原材料価格高騰を含むサプライチェーン(供給網)リスクが電機大手の2022年3月期連結業績の回復基調に水を差す。20年末からの世界的な半導体不足に加えて、鋼板や銅などの値上がりも重電系中心に利益を圧迫する。新型コロナウイルス感染症からの復活を期したが、東南アジアや欧州での感染再拡大も各社の目算を狂わせる。

ソニーグループは21年10月―22年3月期にテレビやデジタルカメラ、スマートフォンなどの家電部門で350億―400億円程度のサプライチェーンリスクを見込む。デジカメなどの販売減により、通期の部門売上高予想を8月公表比で1・7%減の2兆2800億円に下方修正した。

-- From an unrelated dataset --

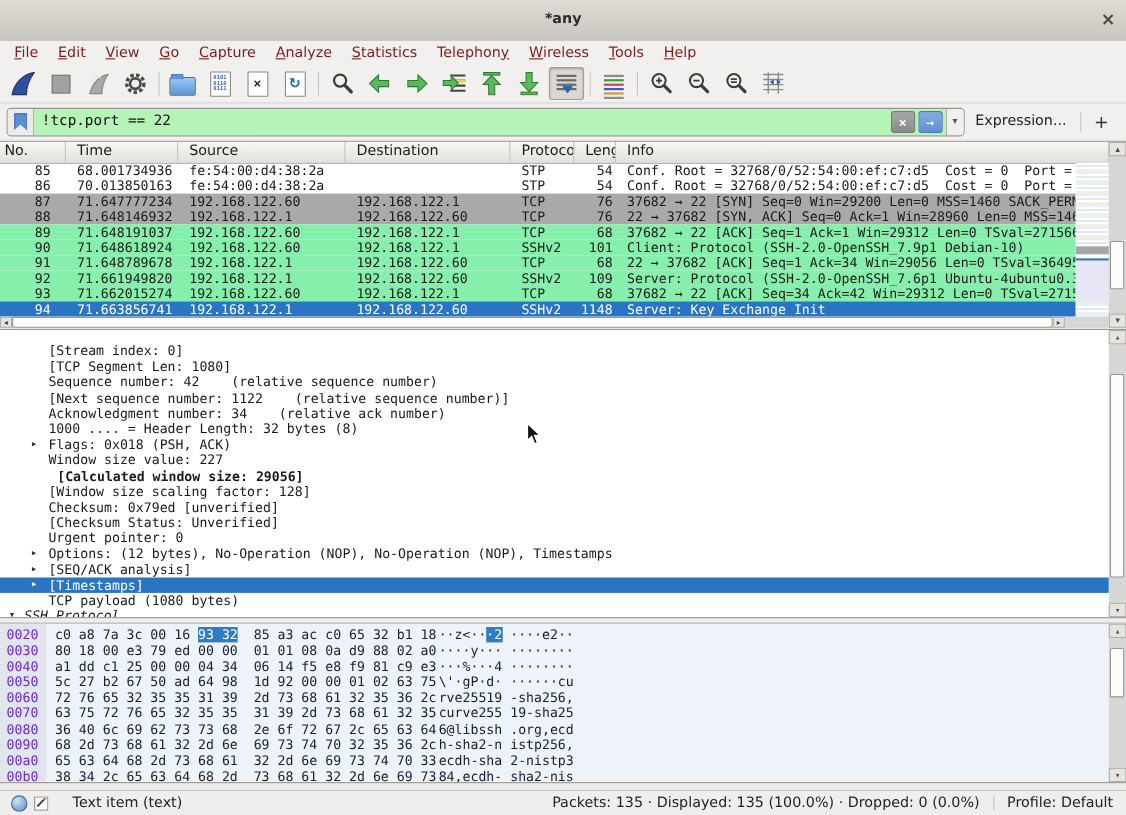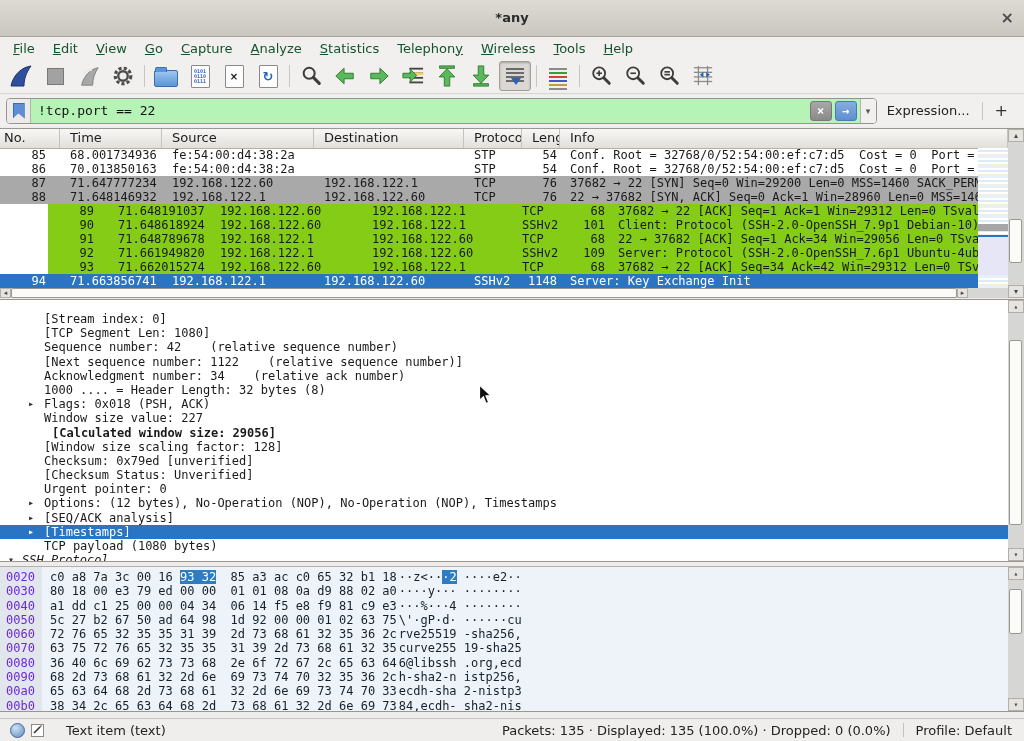"File" .menu-item { color: #14532d -> #7f1d1d }
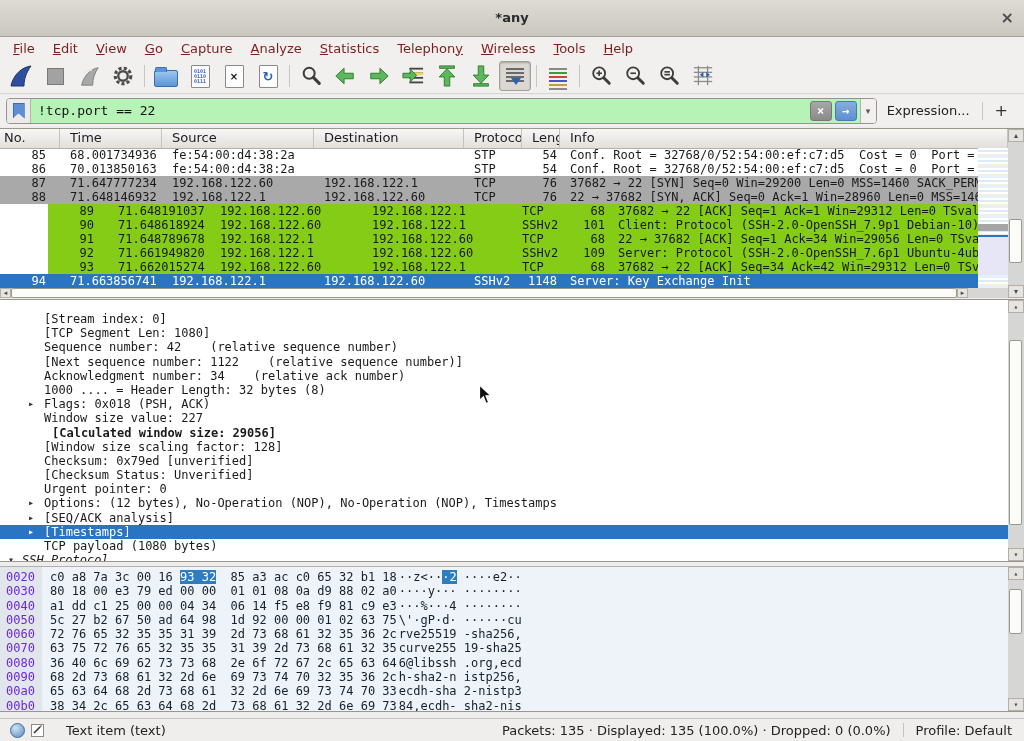"89" .prow.rl { background: #84cc16 -> #86efac; margin-left: 48px -> none }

日立製作所は全部門で顧客の生産調整や部材価格高騰のあおりを食うほか、原油高や海上輸送コンテナ不足による物流コスト上昇も響く。三菱電機は素材価格高騰の影響として、通期営業利益を7月公表比200億円悪化の530億円押し下げる見通しだ。半導体などの部材調達難も別途375億円の減益要因となる。

東芝は通期で素材・輸送費高騰により310億円、半導体不足により120億円の減益影響を受ける。ただ、その半導体不足の追い風の吹く半導体事業が車載中心に需要旺盛でリストラ効果も手伝って通期営業利益は前回予想を据え置いた。

富士通も好調な半導体市況に支えられたデバイスソリューション部門の通期営業利益予想を同200億円増の500億円に上方修正し、主力のテクノロジーソリューション部門の部材供給遅延リスクを相殺する。